De plus, en fin de semaine dernière, des médecins sud-coréens (2) ont montré qu’une stratégie de test basée sur les symptômes uniquement fait passer à côté de 93 % des enfants infectés, ces derniers étant peu, voire asymptomatiques, alors que ces derniers excrètent du virus en moyenne pendant deux semaines et demie (17,6 jours). Pour autant, comme les auteurs en conviennent, il est possible qu’il s’agisse de débris de matériel génétique viral non contaminants, cette hypothèse étant également avancée chez l’adulte en cas de PCR positive persistante.
Rareté des clusters à point de départ pédiatrique
Pour le Pr Robert Cohen de la SFP, « toutes les études publiées jusque-là sont concordantes pour dire que les enfants ne contribuent pas significativement à la transmission du SARS-CoV-2 : le taux d’attaque secondaire est très faible à partir des enfants au vu d’une rareté des clusters à point de départ pédiatrique ». La contamination se fait plutôt des adultes vers les enfants que l’inverse, et plus largement des adultes vers les adultes.
Des enfants moins infectés
Il est probable en effet qu’un enfant exposé à un cas contaminant s’infecte moins qu’un adulte. « Ces différences sont faibles et restent à confirmer », prévient toutefois l’ECDC, qui appelle à « des études ciblées pour mieux comprendre la dynamique de l’infection et de la population d’anticorps chez les enfants ».

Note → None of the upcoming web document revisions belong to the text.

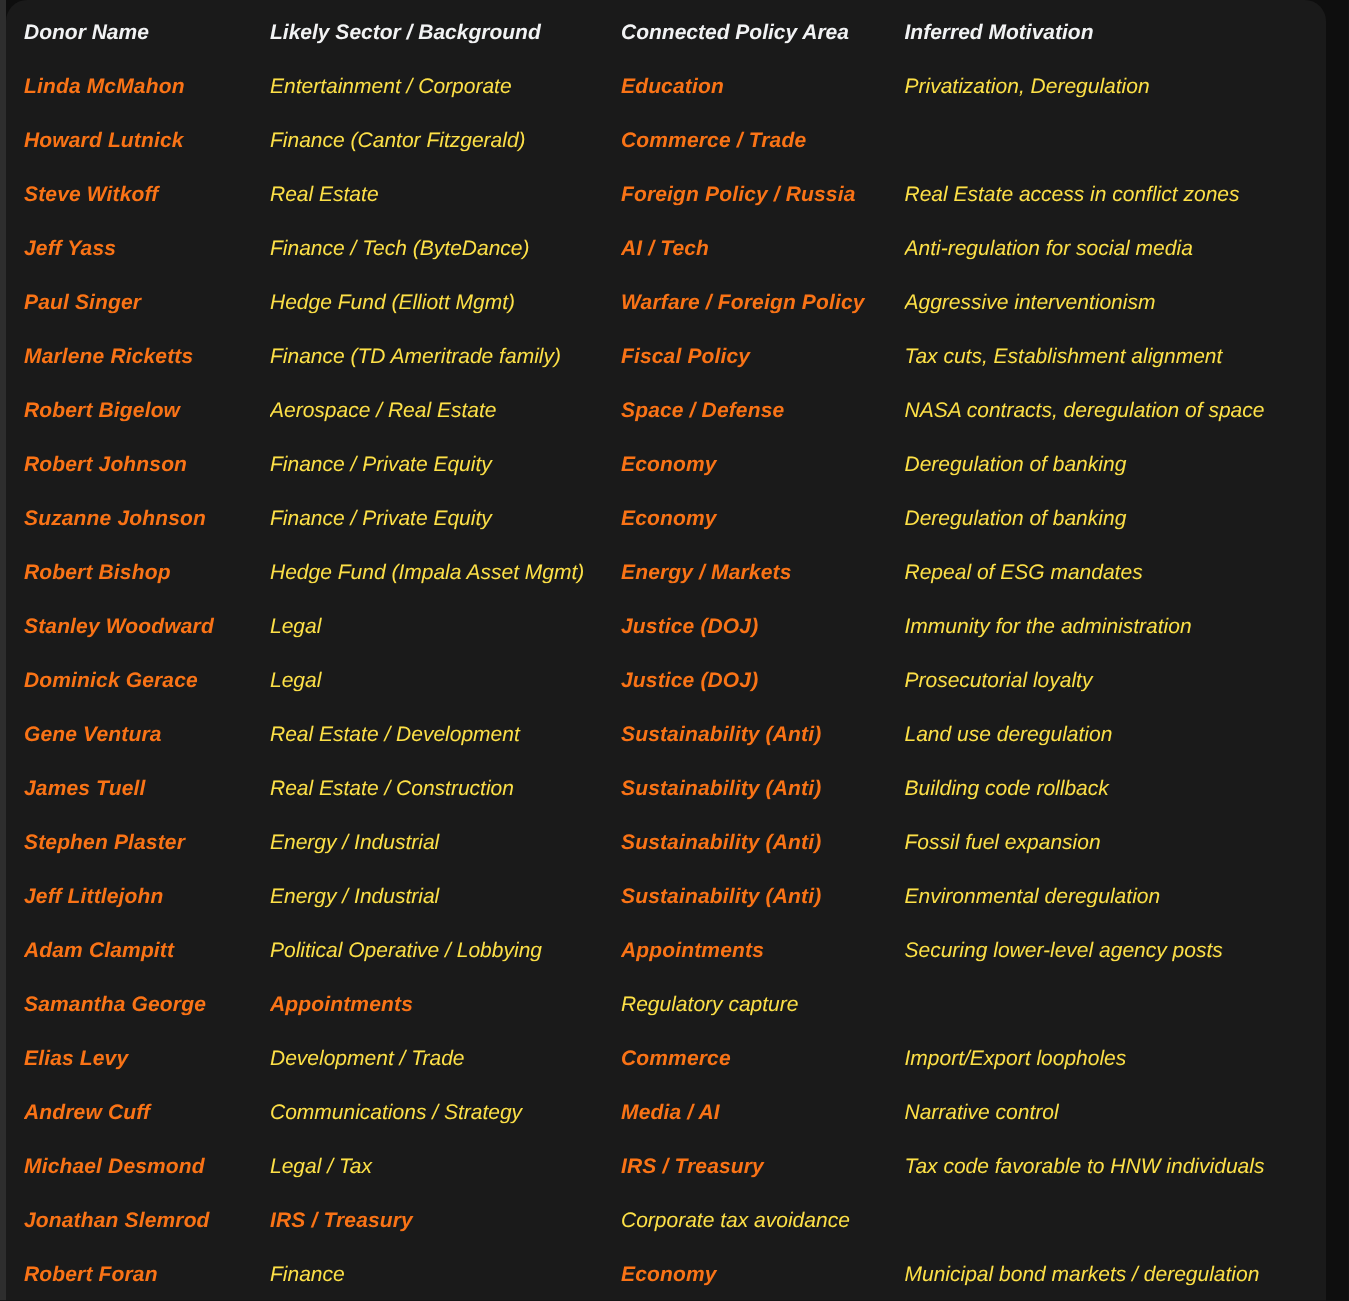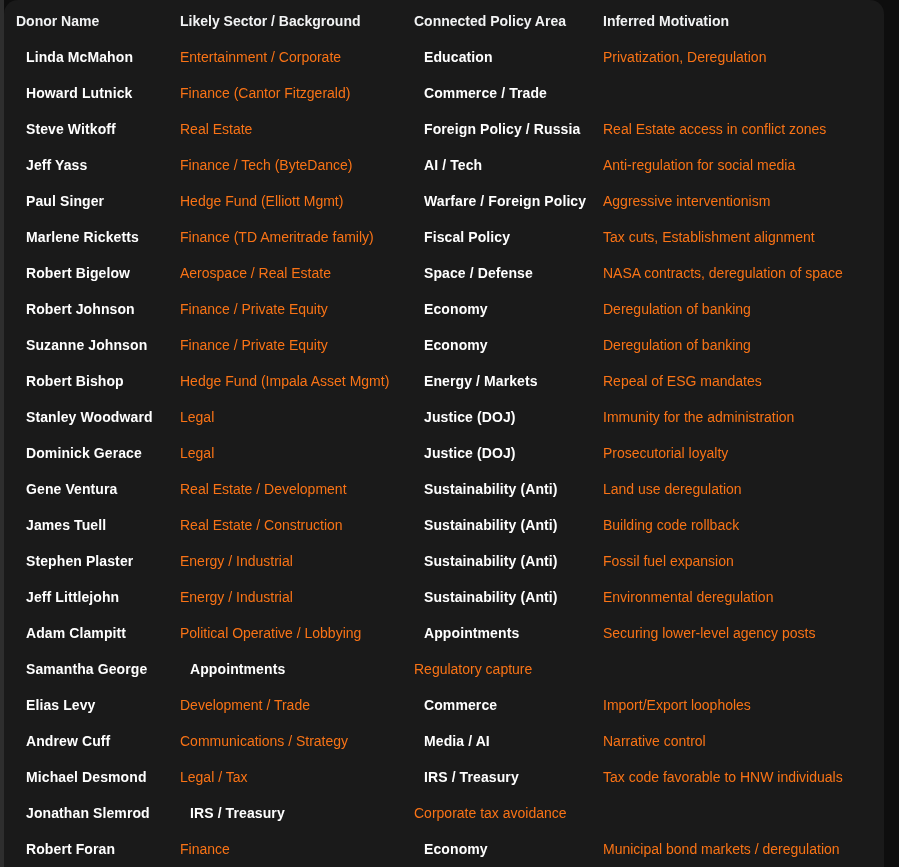--- a/index.html
+++ b/index.html
@@ -4,21 +4,21 @@
 <style>
   * { margin: 0; padding: 0; box-sizing: border-box; }
   html, body {
     width: 899px; height: 867px;
     background: #0e0e0e;
     font-family: "Liberation Sans", sans-serif;
     overflow: hidden;
   }
   .page {
     position: relative;
-    width: 899px; height: 867px;
+    width: 899px; height: 867px; font-style: italic;
   }
   .left-strip {
     position: absolute;
     left: 0; top: 0;
     width: 4px; height: 100%;
     background: #2e2e2e;
   }
   .card {
     position: absolute;
     left: 4px; top: 0;
@@ -34,27 +34,26 @@
     align-items: center;
   }
   .cell {
     font-size: 14px;
     white-space: nowrap;
     overflow: hidden;
     padding-right: 8px;
   }
   .cell.bold {
     font-weight: bold;
-    color: #ffffff;
+    color: #f97316;
     letter-spacing: 0.1px;
-    margin-left: 10px;
   }
   .cell.regular {
     font-weight: normal;
-    color: #f97316;
+    color: #fde047;
   }
   .header .cell {
     font-weight: bold;
     color: #f2f3f4;
   }
 </style>
 </head>
 <body>
 
 <div class="page">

« Le risque d’avoir une PCR positive est plus faible que chez les adultes », assure le Pr Cohen, expliquant que cela se fait « de façon variable en fonction de la transmissibilité du virus dans la population ». Le nombre de cas pédiatriques en collectivité sera d’autant plus bas avec la mise en place d’un dépistage rapide des adultes, la SFP rappelant la prédominance de la transmission intra-familiale.
L’Organisation mondiale de la santé (OMS), qui recommande le port du masque chez les enfants de 12 ans et plus, considère qu’une protection chez les moins de cinq ans est contre-productive, voire dangereuse, en raison du risque d’étouffement des plus petits. En revanche, pour les 6-11 ans, l’agence onusienne indique qu’il faut y réfléchir, notamment en cas de « transmission intense dans la zone où réside l’enfant » et de la « capacité de l’enfant à l’utiliser correctement ». Si en France, c’est l’entrée au collège à 10-11 ans qui a été retenue, en Espagne ou en Italie, le masque est recommandé dès l’âge de six ans, tandis qu’il n’est pas obligatoire en classe dans certaines régions allemandes ou en Grande-Bretagne.
(1) T Heald-Sargent et al. " JAMA Pediatr." doi:10.10001/jamapediatrics.2020.3651.
(2) MS Han et al. " JAMA Pediatr." doi:10.1001/jamapediatrics.2020.3988.